Will alternative lending go mainstream in 2019?

If 2018 was an eventful year of rapid growth in the financial technology space, just wait until you see what 2019 has in store for the industry.

“We predict that the booming alternative lending industry, along with the fall-out from the banking royal commission and falling property prices, will dramatically transform the future of small business finance and the opportunities for brokers to future-proof their business and diversify into this booming area,” Spotcap AU/NZ managing director Lachlan Heussler said in a prediction piece.

“As a result of current market trends, we will also see business owners become more empowered and educated about their funding options as different lenders service their needs and go where the banks don't want to.”

Not so alternative anymore
According to Heussler, the word “alternative” may lead people to believe that online lending is just a small portion of Australia’s total loan market, but with the sector’s record-breaking growth likely to continue in 2019, alternative lending will soon become the go-to option for business owners in the future.

“Not long ago, there were only a few players in the online lending space in Australia. Fast forward only a few years, those same players have grown immensely and have updated their offering to cater to the needs of industry-specific clients,” he said.

KPMG’s 2018 Asia Pacific Alternative Finance Industry Report revealed that Australia, next to China, is the largest alternative finance market in Asia Pacific, valued at over $1.14bn in 2017. Its massive growth happened in 2018 and is predicted to continue in the following year as small business owners are increasingly turning to fintech lending for quick and accessible finance. 

Secured funding is moving out
As property prices decline at a rapid rate, small business owners are finding it increasingly difficult to use their home as a loan security. CoreLogic’s Home Value Index in November revealed that property prices in Australia experienced their largest annual fall since the 2009 GFC.

“With less equity to secure a business loan against, SMEs are turning to other forms of funding, including unsecured online business loans,” Heussler said. “Owners are often reluctant to place real-estate as collateral, so options that instead assess real-time business performance for loan approval will be a big area of growth.”

Diversification grows
The demand for home loans at brokerages across the country has been decreasing as the property market slows down. According to Heussler, more residential brokers will likely look for new avenues to boost revenues and future-proof their businesses in 2019, and “a growing area of opportunity for diversification is found in the online SME lending space”. In the last two years alone, the number of brokers offering both residential and commercial loans more than doubled.

“For brokers, alternative finance provides simple and speedy turnarounds, a way to grow their client base and the potential of a new revenue stream,” he added.

Transparency is a priority
In the wake of the royal commission, consumer demand for transparency from their financial providers has grown more than ever before. Financial institutions that fail to uphold disclosure standards are now at risk of losing many business owners over to alternative lenders. In the coming years, lenders need to be upfront about rates, fees, and commissions. Financial providers have already begun making efforts to improve transparency, particularly in the unsecured SME loan sector.

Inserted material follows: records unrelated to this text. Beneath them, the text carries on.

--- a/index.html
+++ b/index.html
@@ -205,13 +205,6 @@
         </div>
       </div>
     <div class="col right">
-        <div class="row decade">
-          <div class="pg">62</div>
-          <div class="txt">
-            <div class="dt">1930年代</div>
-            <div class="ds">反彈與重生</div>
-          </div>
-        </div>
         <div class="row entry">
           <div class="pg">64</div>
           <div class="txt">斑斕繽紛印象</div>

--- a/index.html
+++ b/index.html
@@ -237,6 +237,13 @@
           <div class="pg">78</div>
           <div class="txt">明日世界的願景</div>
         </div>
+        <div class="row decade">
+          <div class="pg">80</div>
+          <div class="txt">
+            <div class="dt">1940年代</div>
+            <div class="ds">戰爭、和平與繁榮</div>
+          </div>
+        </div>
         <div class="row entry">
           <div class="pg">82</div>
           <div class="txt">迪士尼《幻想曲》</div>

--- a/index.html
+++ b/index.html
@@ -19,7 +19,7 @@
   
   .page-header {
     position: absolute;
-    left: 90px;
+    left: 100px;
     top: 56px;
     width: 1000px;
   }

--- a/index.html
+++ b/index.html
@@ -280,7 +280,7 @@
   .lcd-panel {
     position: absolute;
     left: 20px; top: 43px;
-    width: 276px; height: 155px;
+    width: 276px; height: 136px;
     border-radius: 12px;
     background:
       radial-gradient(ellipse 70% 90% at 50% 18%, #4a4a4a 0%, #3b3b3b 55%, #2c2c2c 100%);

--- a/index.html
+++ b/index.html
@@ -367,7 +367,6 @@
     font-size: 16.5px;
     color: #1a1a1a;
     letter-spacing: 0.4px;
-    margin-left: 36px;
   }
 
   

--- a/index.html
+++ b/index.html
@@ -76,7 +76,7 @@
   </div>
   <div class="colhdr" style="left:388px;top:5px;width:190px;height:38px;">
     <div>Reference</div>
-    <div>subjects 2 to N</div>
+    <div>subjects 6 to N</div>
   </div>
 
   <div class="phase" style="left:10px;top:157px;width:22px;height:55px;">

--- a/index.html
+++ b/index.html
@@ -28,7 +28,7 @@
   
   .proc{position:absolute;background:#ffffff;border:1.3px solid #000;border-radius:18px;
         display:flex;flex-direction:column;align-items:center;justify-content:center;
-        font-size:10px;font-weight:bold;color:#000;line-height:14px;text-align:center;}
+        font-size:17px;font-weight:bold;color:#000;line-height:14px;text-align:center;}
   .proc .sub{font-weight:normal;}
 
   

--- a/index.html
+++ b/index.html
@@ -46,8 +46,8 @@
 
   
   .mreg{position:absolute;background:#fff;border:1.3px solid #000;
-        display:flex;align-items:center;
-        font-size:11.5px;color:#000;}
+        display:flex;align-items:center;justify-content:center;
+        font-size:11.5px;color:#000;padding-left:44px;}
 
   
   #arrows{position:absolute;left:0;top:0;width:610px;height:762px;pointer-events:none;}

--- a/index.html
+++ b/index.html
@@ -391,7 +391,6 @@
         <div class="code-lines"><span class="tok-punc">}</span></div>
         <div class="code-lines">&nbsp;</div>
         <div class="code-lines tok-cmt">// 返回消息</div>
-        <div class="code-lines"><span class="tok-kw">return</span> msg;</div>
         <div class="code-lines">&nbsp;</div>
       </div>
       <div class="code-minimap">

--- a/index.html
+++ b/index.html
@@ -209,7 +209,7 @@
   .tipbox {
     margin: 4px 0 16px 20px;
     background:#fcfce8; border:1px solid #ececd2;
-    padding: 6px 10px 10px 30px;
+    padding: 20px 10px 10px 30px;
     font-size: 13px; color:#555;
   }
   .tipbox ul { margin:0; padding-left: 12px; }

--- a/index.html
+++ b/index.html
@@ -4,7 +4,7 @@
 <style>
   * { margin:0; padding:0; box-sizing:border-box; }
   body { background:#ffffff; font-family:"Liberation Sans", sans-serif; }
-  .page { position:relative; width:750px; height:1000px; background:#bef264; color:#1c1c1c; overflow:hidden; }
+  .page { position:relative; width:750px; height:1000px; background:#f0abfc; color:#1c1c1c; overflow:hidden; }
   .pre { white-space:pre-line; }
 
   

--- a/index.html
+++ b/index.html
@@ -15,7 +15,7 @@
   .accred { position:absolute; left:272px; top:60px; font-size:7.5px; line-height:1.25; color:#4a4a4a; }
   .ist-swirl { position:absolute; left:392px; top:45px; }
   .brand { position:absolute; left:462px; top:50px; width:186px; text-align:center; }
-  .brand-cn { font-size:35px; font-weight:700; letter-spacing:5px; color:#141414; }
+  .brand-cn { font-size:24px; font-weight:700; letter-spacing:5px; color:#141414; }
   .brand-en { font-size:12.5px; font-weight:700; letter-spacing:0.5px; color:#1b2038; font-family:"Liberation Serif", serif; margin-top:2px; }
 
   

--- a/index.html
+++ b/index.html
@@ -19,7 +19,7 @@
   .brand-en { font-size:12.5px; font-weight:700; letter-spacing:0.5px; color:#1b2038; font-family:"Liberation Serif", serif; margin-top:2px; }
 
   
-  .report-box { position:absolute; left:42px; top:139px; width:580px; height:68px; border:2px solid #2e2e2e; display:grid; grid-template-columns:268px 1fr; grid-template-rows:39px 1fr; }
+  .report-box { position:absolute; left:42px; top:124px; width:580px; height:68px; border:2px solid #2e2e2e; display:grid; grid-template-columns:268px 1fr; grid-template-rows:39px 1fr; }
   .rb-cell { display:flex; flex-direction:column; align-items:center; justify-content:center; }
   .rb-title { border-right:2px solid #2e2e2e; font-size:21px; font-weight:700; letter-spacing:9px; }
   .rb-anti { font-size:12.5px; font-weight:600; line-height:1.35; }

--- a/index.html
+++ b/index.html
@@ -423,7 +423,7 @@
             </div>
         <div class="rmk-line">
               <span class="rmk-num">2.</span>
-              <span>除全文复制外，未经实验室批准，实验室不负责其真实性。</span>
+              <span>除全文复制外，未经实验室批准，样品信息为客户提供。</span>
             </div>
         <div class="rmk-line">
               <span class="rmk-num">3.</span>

“In July, Spotcap and a group of leading Australian fintech companies signed a code of conduct, outlining practical principles that will standardise disclosure practices, coming into effect in January 2019,” Heussler said.

“Throughout 2019, transparency will become a priority and we will likely see many more businesses undertaking measures to improve consumer trust. These steps will make accessing finance a lot easier for consumers, as they can clearly determine what product is right for them and at what cost.”